**BRIEF**
Once the line containing "pas négliger l'étude</div>" is found, copy that line and all remaining lines of the records exactly, including the last one, and add nothing.

(Records excerpted from a collection)
---*---

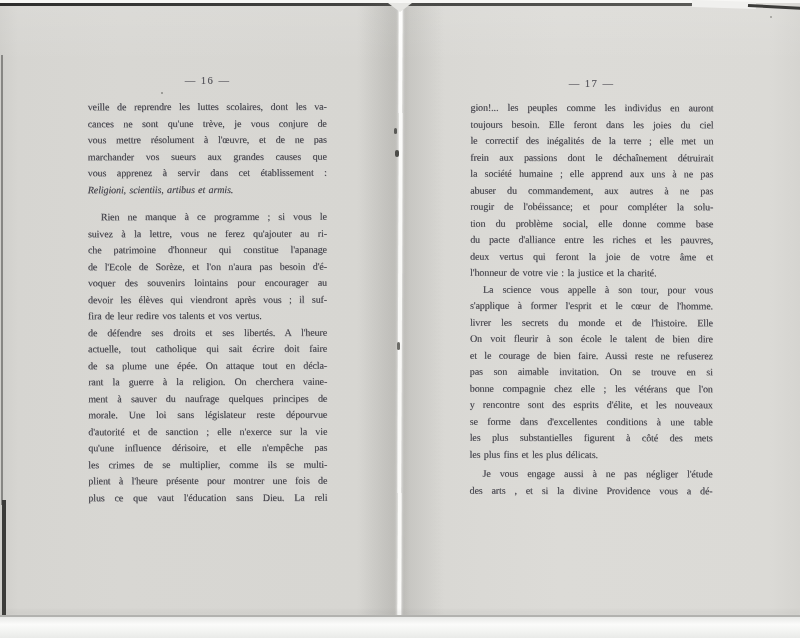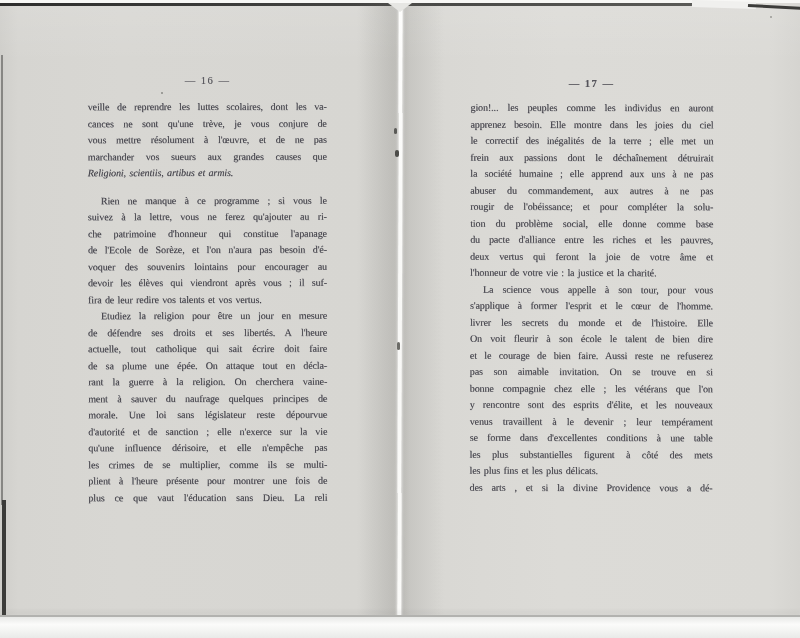--- a/index.html
+++ b/index.html
@@ -54,21 +54,21 @@
   .speck.s4{left:161px;top:92px;width:2px;height:2px;background:#8a8a86;}
   .speck.s5{left:770px;top:16px;width:2px;height:2px;background:#9a9a96;}
 
   
   .page-number{
     position:absolute;text-align:center;
     font-size:10.5px;color:#55545b;letter-spacing:1.5px;
     text-shadow:0.3px 0.3px 0.5px rgba(85,84,91,0.45);
   }
   .page-number.left{left:88px;top:75px;width:239px;}
-  .page-number.right{left:470px;top:78px;width:243px;font-weight:bold;}
+  .page-number.right{left:470px;top:78px;width:243px;}
 
   .text-block{
     position:absolute;
     font-size:10px;line-height:16.5px;color:#43424a;
     letter-spacing:-0.1px;word-spacing:1px;
     text-shadow:0.3px 0.3px 0.4px rgba(60,60,70,0.45);
   }
   .text-block.left{left:88px;top:99px;width:239px;transform:rotate(-0.1deg);}
   .text-block.right{left:470px;top:100px;width:243px;transform:rotate(0.15deg);}
 
@@ -102,63 +102,63 @@
   <div class="speck s3"></div>
   <div class="speck s4"></div>
   <div class="speck s5"></div>
 
   <div class="page-number left">— 16 —</div>
   <div class="text-block left">
       <div class="line">veille de reprendre les luttes scolaires, dont les va-</div>
       <div class="line">cances ne sont qu'une trève, je vous conjure de</div>
       <div class="line">vous mettre résolument à l'œuvre, et de ne pas</div>
       <div class="line">marchander vos sueurs aux grandes causes que</div>
+      <div class="line">vous apprenez à servir dans cet établissement :</div>
       <div class="line italic end">Religioni, scientiis, artibus et armis.</div>
       <div class="line indent gap">Rien ne manque à ce programme ; si vous le</div>
       <div class="line">suivez à la lettre, vous ne ferez qu'ajouter au ri-</div>
       <div class="line">che patrimoine d'honneur qui constitue l'apanage</div>
       <div class="line">de l'Ecole de Sorèze, et l'on n'aura pas besoin d'é-</div>
       <div class="line">voquer des souvenirs lointains pour encourager au</div>
       <div class="line">devoir les élèves qui viendront après vous ; il suf-</div>
       <div class="line end">fira de leur redire vos talents et vos vertus.</div>
-      <div class="line indent">Etudiez la religion pour être un jour en mesure</div>
       <div class="line">de défendre ses droits et ses libertés. A l'heure</div>
       <div class="line">actuelle, tout catholique qui sait écrire doit faire</div>
       <div class="line">de sa plume une épée. On attaque tout en décla-</div>
       <div class="line">rant la guerre à la religion. On cherchera vaine-</div>
       <div class="line">ment à sauver du naufrage quelques principes de</div>
       <div class="line">morale. Une loi sans législateur reste dépourvue</div>
       <div class="line">d'autorité et de sanction ; elle n'exerce sur la vie</div>
       <div class="line">qu'une influence dérisoire, et elle n'empêche pas</div>
       <div class="line">les crimes de se multiplier, comme ils se multi-</div>
       <div class="line">plient à l'heure présente pour montrer une fois de</div>
       <div class="line">plus ce que vaut l'éducation sans Dieu. La reli</div>
     </div>
 
   <div class="page-number right">— 17 —</div>
   <div class="text-block right">
       <div class="line">gion!... les peuples comme les individus en auront</div>
-      <div class="line">apprenez besoin. Elle montre dans les joies du ciel</div>
+      <div class="line">toujours besoin. Elle feront dans les joies du ciel</div>
       <div class="line">le correctif des inégalités de la terre ; elle met un</div>
       <div class="line">frein aux passions dont le déchaînement détruirait</div>
       <div class="line">la société humaine ; elle apprend aux uns à ne pas</div>
       <div class="line">abuser du commandement, aux autres à ne pas</div>
       <div class="line">rougir de l'obéissance; et pour compléter la solu-</div>
       <div class="line">tion du problème social, elle donne comme base</div>
       <div class="line">du pacte d'alliance entre les riches et les pauvres,</div>
       <div class="line">deux vertus qui feront la joie de votre âme et</div>
       <div class="line end">l'honneur de votre vie : la justice et la charité.</div>
       <div class="line indent">La science vous appelle à son tour, pour vous</div>
       <div class="line">s'applique à former l'esprit et le cœur de l'homme.</div>
       <div class="line">livrer les secrets du monde et de l'histoire. Elle</div>
       <div class="line">On voit fleurir à son école le talent de bien dire</div>
       <div class="line">et le courage de bien faire. Aussi reste ne refuserez</div>
       <div class="line">pas son aimable invitation. On se trouve en si</div>
       <div class="line">bonne compagnie chez elle ; les vétérans que l'on</div>
       <div class="line">y rencontre sont des esprits d'élite, et les nouveaux</div>
-      <div class="line">venus travaillent à le devenir ; leur tempérament</div>
       <div class="line">se forme dans d'excellentes conditions à une table</div>
       <div class="line">les plus substantielles figurent à côté des mets</div>
       <div class="line end">les plus fins et les plus délicats.</div>
+      <div class="line indent gap-sm">Je vous engage aussi à ne pas négliger l'étude</div>
       <div class="line">des arts , et si la divine Providence vous a dé-</div>
     </div>
 
 </div>
 
 </body></html>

---*---

**OUTPUT**
+      <div class="line indent gap-sm">Je vous engage aussi à ne pas négliger l'étude</div>
       <div class="line">des arts , et si la divine Providence vous a dé-</div>
     </div>
 
 </div>
 
 </body></html>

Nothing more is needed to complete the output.